You mean those institutions that take your money and then reinvest it to make money for themselves - occasionally causing an economic collapse that decreasing the value of your money drastically? They also happen to keep a pretty handy record of every transaction so that governments can see what you've been up to with your money...

Yeah, I can't see why anyone might be searching for an alternative form of currency.

Re:so ?

[Patch86]

In real life, the vast, vast majority of my money is stored in bank or building society accounts. If my money is stolen from those (i.e., a bank robbery) the bank is legally obliged to repay me. If the bank goes bust and can't repay me, the government has promised to pay me back (up to £85k per institution).

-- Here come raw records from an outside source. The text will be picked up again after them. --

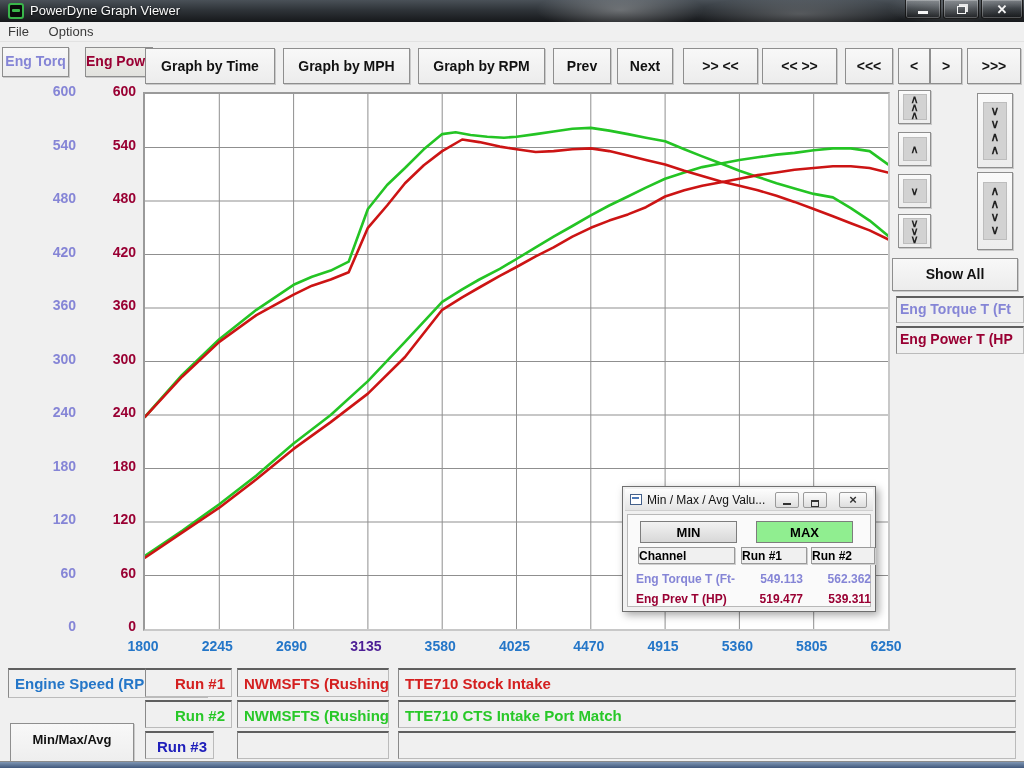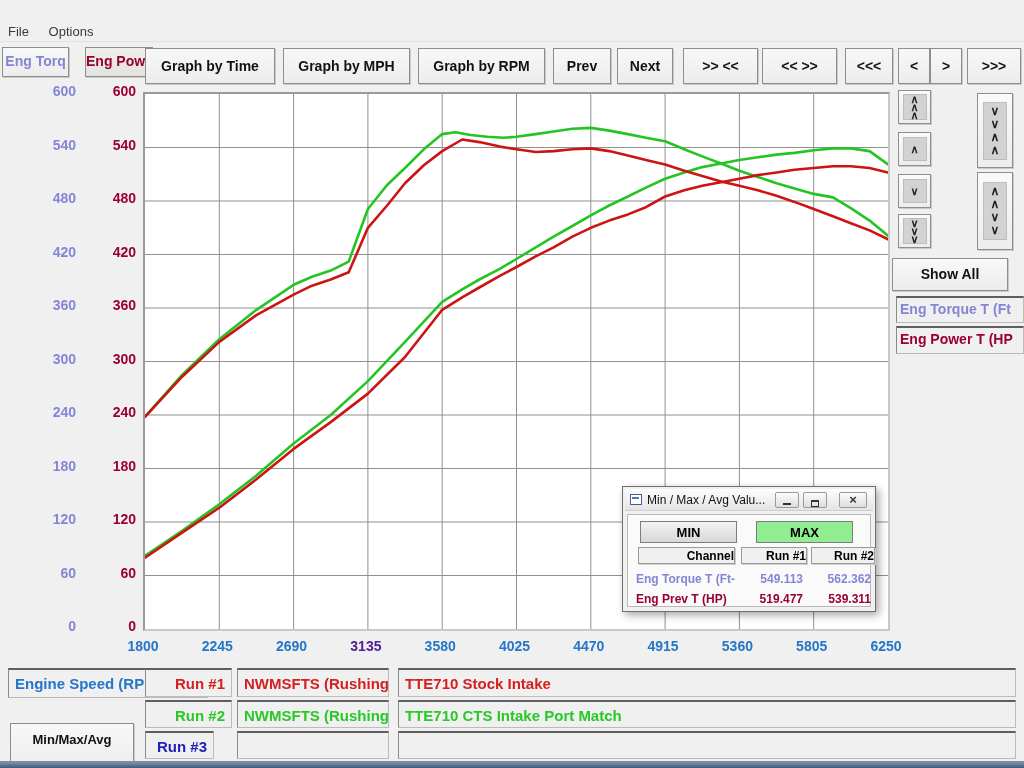--- a/index.html
+++ b/index.html
@@ -74,35 +74,42 @@
   .dialog-icon { position:absolute; left:5px; top:5px; width:12px; height:11px; background:#fff;
     border:1px solid #44608a; }
   .dialog-icon::after { content:""; position:absolute; left:1px; top:2px; width:7px; height:2px; background:#4d79b8; }
   .dlg-btn { position:absolute; top:3px; width:24px; height:16px; background:linear-gradient(#fcfcfc,#dedede);
     border:1px solid #9a9a9a; border-radius:2px; text-align:center; color:#333; }
   .dialog-body { position:absolute; left:4px; top:27px; right:4px; bottom:4px; background:#fafafa;
     border:1px solid #b8b8b8; }
   .mm-btn { position:absolute; top:6px; height:22px; width:97px; text-align:center; font-weight:bold;
     font-size:13px; padding-top:3px; border:1px solid #7d7d7d; }
   .mm-head { position:absolute; top:32px; height:17px; background:#f0f0f0; border:1px solid #9a9a9a;
-    box-shadow:1px 1px 0 #cfcfcf; font-weight:bold; font-size:12px; text-align:right; padding-top:1px; }
+    box-shadow:1px 1px 0 #cfcfcf; font-weight:bold; font-size:12px; text-align:left; padding-top:1px; }
   .mm-cell { position:absolute; font-weight:bold; font-size:12px;text-align:center; }
 
   
   .legend-text { padding:5px 6px 0 6px; font-size:15px; font-weight:bold; }
   .right-align { text-align:right; }
 
   .bottom-edge { position:absolute; left:0; top:761px; width:1024px; height:7px;
     border-top:1px solid #8a8a8a; background:linear-gradient(#7e96b4,#41587c); }
 </style>
 </head>
 <body>
 
 <div class="window">
 
+  <div class="titlebar">
+    <span class="app-icon"></span>
+    <span class="titlebar-title">PowerDyne Graph Viewer</span>
+    <span class="win-btn" style="left:905px;width:36px;"><span class="bar"></span></span>
+    <span class="win-btn" style="left:943px;width:36px;"><span class="boxes"></span></span>
+    <span class="win-btn" style="left:981px;width:42px;"><span class="x">✕</span></span>
+  </div>
 
   <div class="menubar">
     <span class="menu-item">File</span>
     <span class="menu-item">Options</span>
   </div>
 
   <div class="btn chan-btn" style="left:2px;width:67px;color:#8585d6;">Eng Torq</div>
   <div class="btn chan-btn" style="left:85px;width:68px;color:#990033;background:linear-gradient(#efefec,#e2e2de);">Eng Powe</div>
   <div class="btn tool-btn" style="left:145px;width:130px;">Graph by Time</div>
   <div class="btn tool-btn" style="left:283px;width:127px;">Graph by MPH</div>
@@ -217,21 +224,21 @@
   </div>
   <div class="sq-btn" style="left:977px;top:172px;width:36px;height:78px;">
     <div class="sq-inner" style="width:24px;height:58px;">
         <span class="chev-lg">∧</span>
         <span class="chev-lg">∧</span>
         <span class="chev-lg">∨</span>
         <span class="chev-lg">∨</span>
       </div>
   </div>
 
-  <div class="btn" style="left:892px;top:258px;width:116px;height:33px;padding-top:7px;">Show All</div>
+  <div class="btn" style="left:892px;top:258px;width:126px;height:33px;padding-top:7px;">Show All</div>
   <div class="sunken side-label" style="left:896px;top:326px;width:128px;height:28px;color:#990033;">Eng Power T (HP</div>
   <div class="sunken side-label" style="left:896px;top:296px;width:128px;height:27px;color:#8585d6;">Eng Torque T (Ft</div>
 
   <div class="dialog">
     <div class="dialog-titlebar">
       <span class="dialog-icon"></span>
       <span class="dialog-title">Min / Max / Avg Valu...</span>
       <span class="dlg-btn" style="left:150px;"><span style="display:inline-block;width:8px;height:2px;background:#333;margin-bottom:2px;"></span></span>
       <span class="dlg-btn" style="left:178px;"><span style="display:inline-block;width:8px;height:7px;border:1px solid #333;border-top-width:2px;margin-top:3px;"></span></span>
       <span class="dlg-btn" style="left:214px;width:28px;font-weight:bold;font-size:13px;line-height:14px;"><span>×</span></span>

The amount of money that I keep in physical, stealable cash form is usually only a working amount (£10 or £20), and only very rarely and very briefly more than that.

Your BitCoin "wallet files" represent everything you need to access all a person's money (as the story of the $500,000 theft a few days ago demonstrates). There is simply no comparison with conventional money- it would be the equivalent of keeping $500,000 in a box in your bedroom with a small label on it saying "all of my money is in here".

Re:-1 reader for slashdot. Keep it up guys

[Relayman]

Suggestion: Skip over the headings that don't appeal to you and read the ones that do. Comment on things you feel strongly about. I, for one, enjoy my daily Bitcoin story.